Parallel Software Development Worlds

This is a story about Joe, a software developer living in parallel worlds.

In one world, Joe is following the traditional approach to software development: he writes his code, calls it “complete”, and hands it over to Quality Assurance organization for testing. He writes some automated tests after he’s written the code if he has some extra time on his hands, which rarely happens, because he’s constantly under pressure from his management chain to fix defects in the software he developed that were found by the customers. And the little time he has left is spent fighting fires to unblock his QA partners by fixing critical defects in the “complete” code he turned over for testing. This, of course, means that, in order to ship any software to customers, Joe leaves many defects found by QA, but deemed non-critical in his software, in hope that customers won’t run into them. Often, however, they do, and are not exactly thrilled they did, which means that the criticality of such defects is escalated to be much higher than original assessment. Debugger is Joe’s most used tool, and code is full of instructions that dump various messages to a log file that only Joe can (only on his better days) understand. Joe’s customers are irritated by the defects sprayed in his software, and are always on the lookout for alternatives that are coming on the market in hope they’d be of higher quality.
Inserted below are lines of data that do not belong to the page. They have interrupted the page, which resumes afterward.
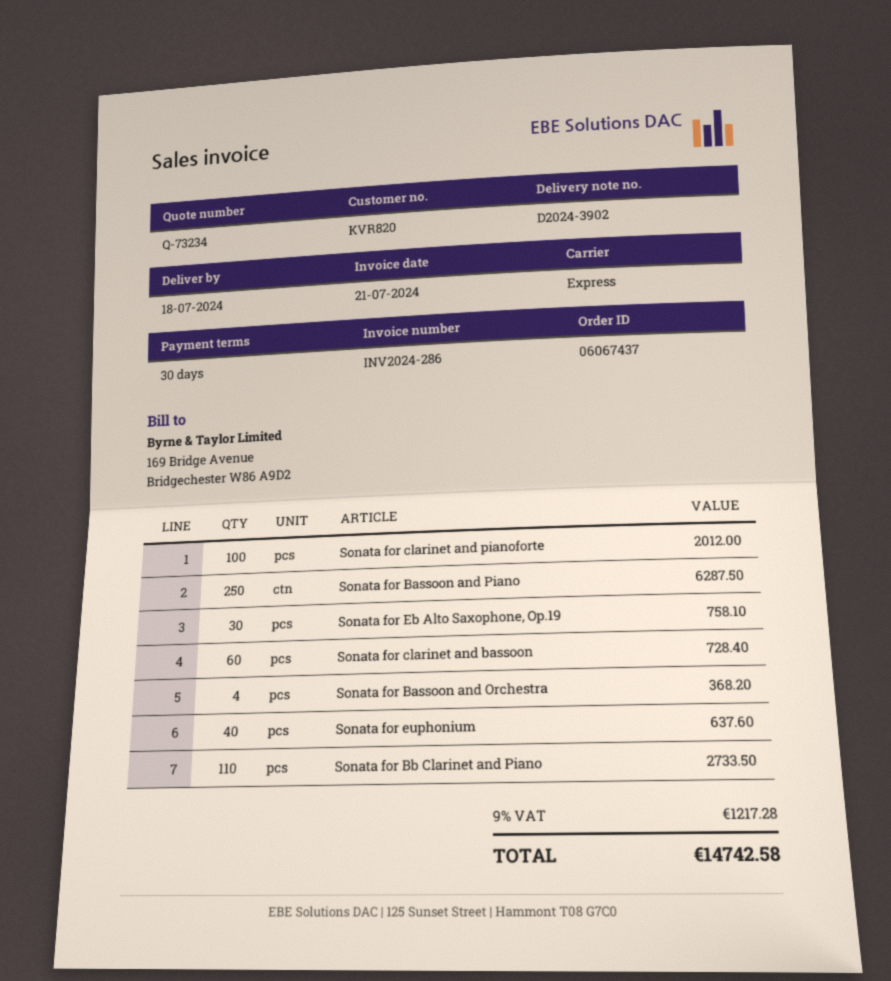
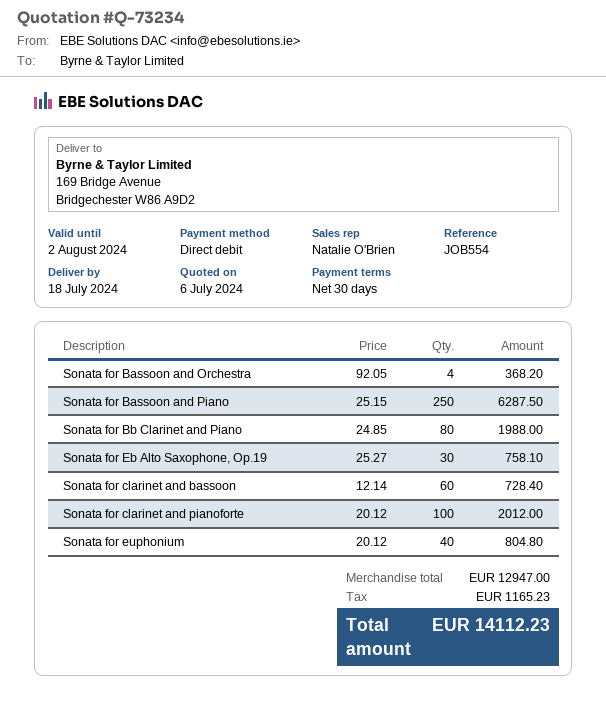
Sonata for euphonium: 40 for 637.60 -> 40 for 804.80
Sonata for Bb Clarinet and Piano: 110 for 2733.50 -> 80 for 1988.00
tax: 1217.28 -> 1165.23
total: 14742.58 -> 14112.23

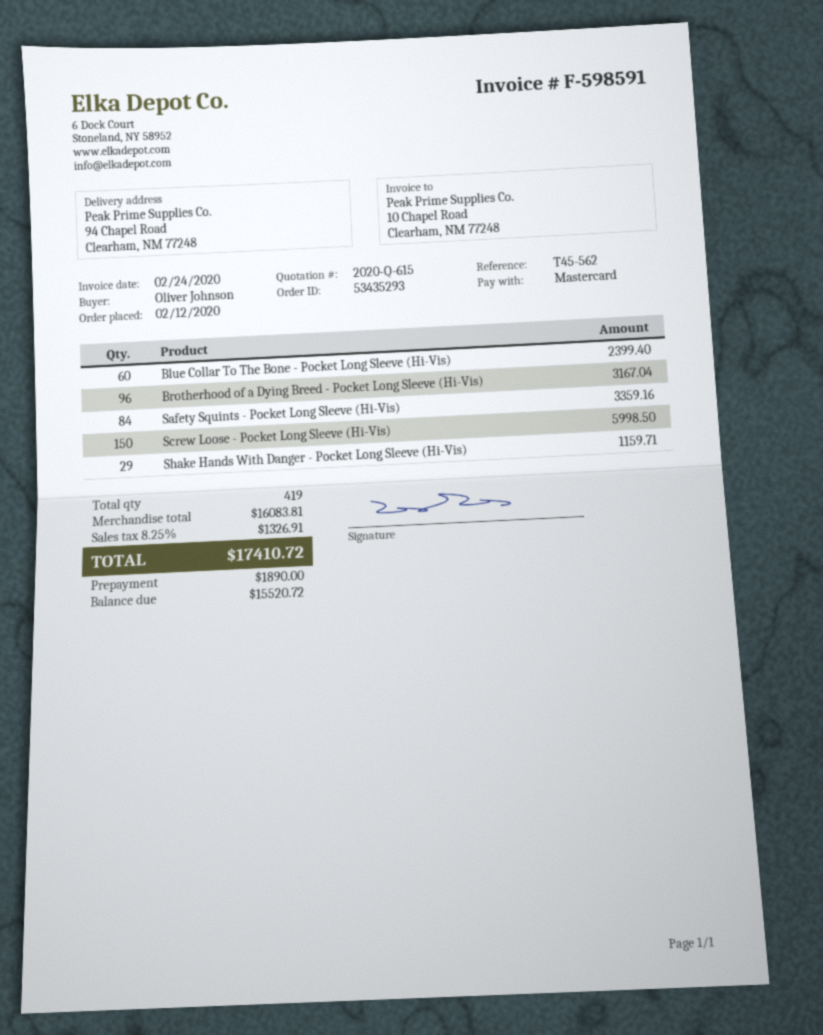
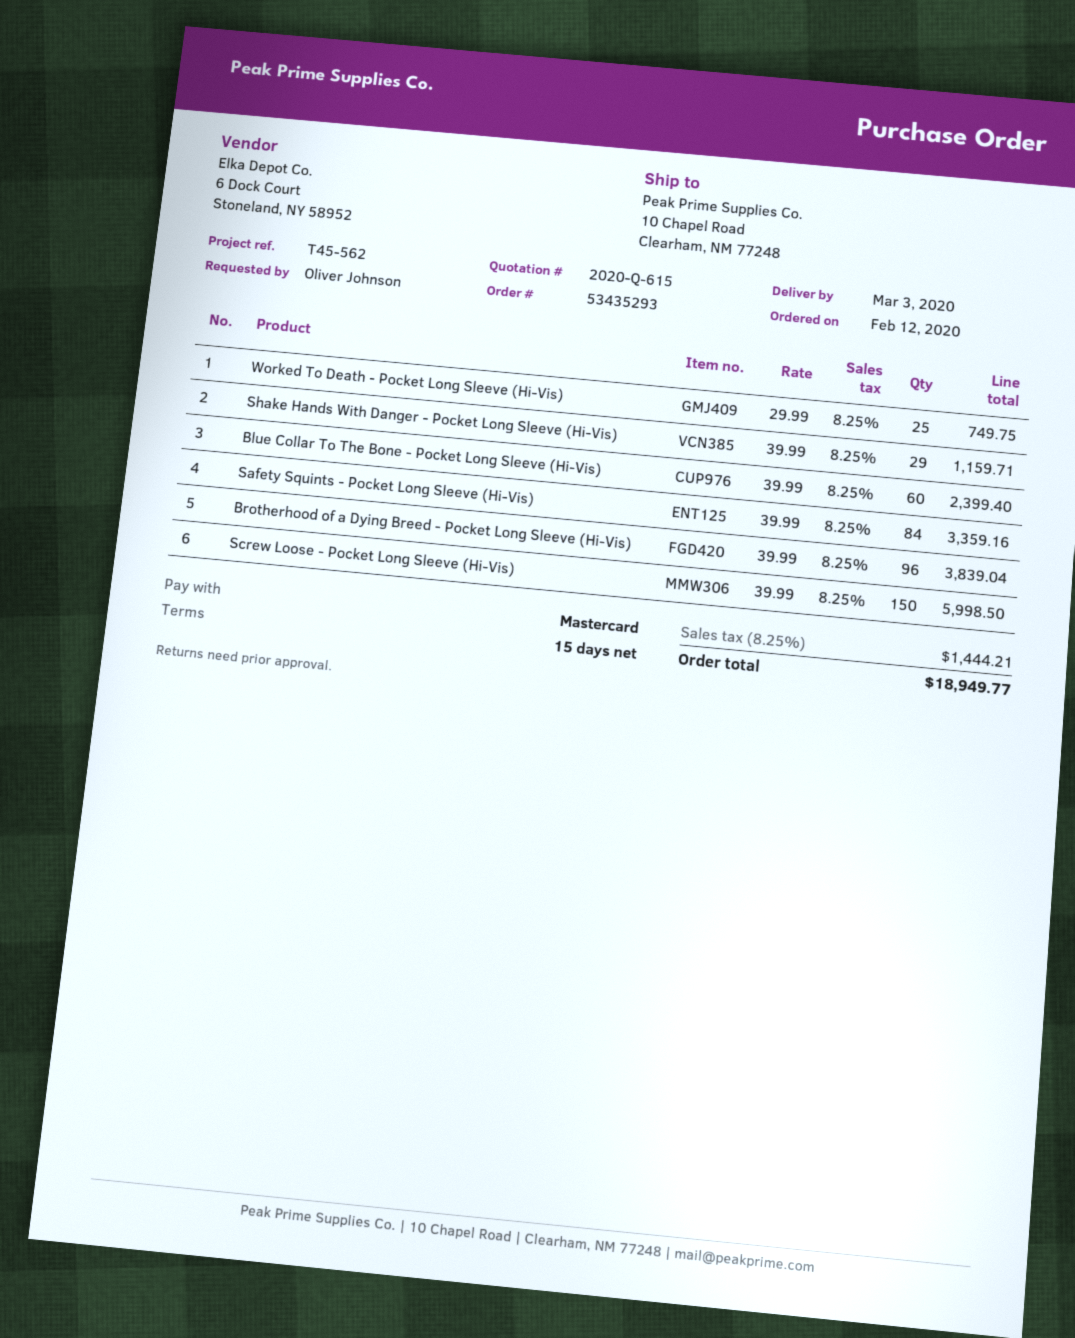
ship to: 94 Chapel Road, Clearham, NM 77248 -> 10 Chapel Road, Clearham, NM 77248
Brotherhood of a Dying Breed - Pocket Long Sleeve (Hi-Vis): 96 for 3167.04 -> 96 for 3839.04
Worked To Death - Pocket Long Sleeve (Hi-Vis): none -> 25 for 749.75
tax: 8.25% = 1326.91 -> 8.25% = 1444.21
total: 17410.72 -> 18949.77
In a parallel world, Joe is also a software developer, but he’s using a modern, test-driven approach to software development (TDD). This means he writes an automated test before he writes any production code, runs the test to verify that it fails, and only then proceeds to making the test pass by writing the production code that exhibits behavior expected by the test. He then refactors both the test and production code to keep it clean (void of any redundancies) and readable. He then repeats this process until the tests are demonstrating that all the behavior required from the software he’s writing is demonstrable. This way, he finds majority of defects as soon as possible: as soon as they are written, and is able to give his QA partners code that actually works. This allows them to focus on finding integration defects that are typically product of communication breakdowns between Joe and his fellow developers, or between Joe and the actual users of the software he’s writing. Such defects inevitably exist, but are more easily found, since the code is at least behaving the way Joe thought it should. As a consequence, Joe can reproduce such defects more easily, as it typically requires simply modifying some of the automated tests to expect different behavior. Occasionally, it also involves adding more complicated tests that cover corner cases that Joe hasn’t originally thought of. Overall, there are fewer fires to fight, and the software delivered to customers is of much higher quality. Consequently, customers are thrilled to use Joe’s software, and eager to use new versions and features, which Joe has more time to work on, as he rarely gets interrupted by defects escalated by customers.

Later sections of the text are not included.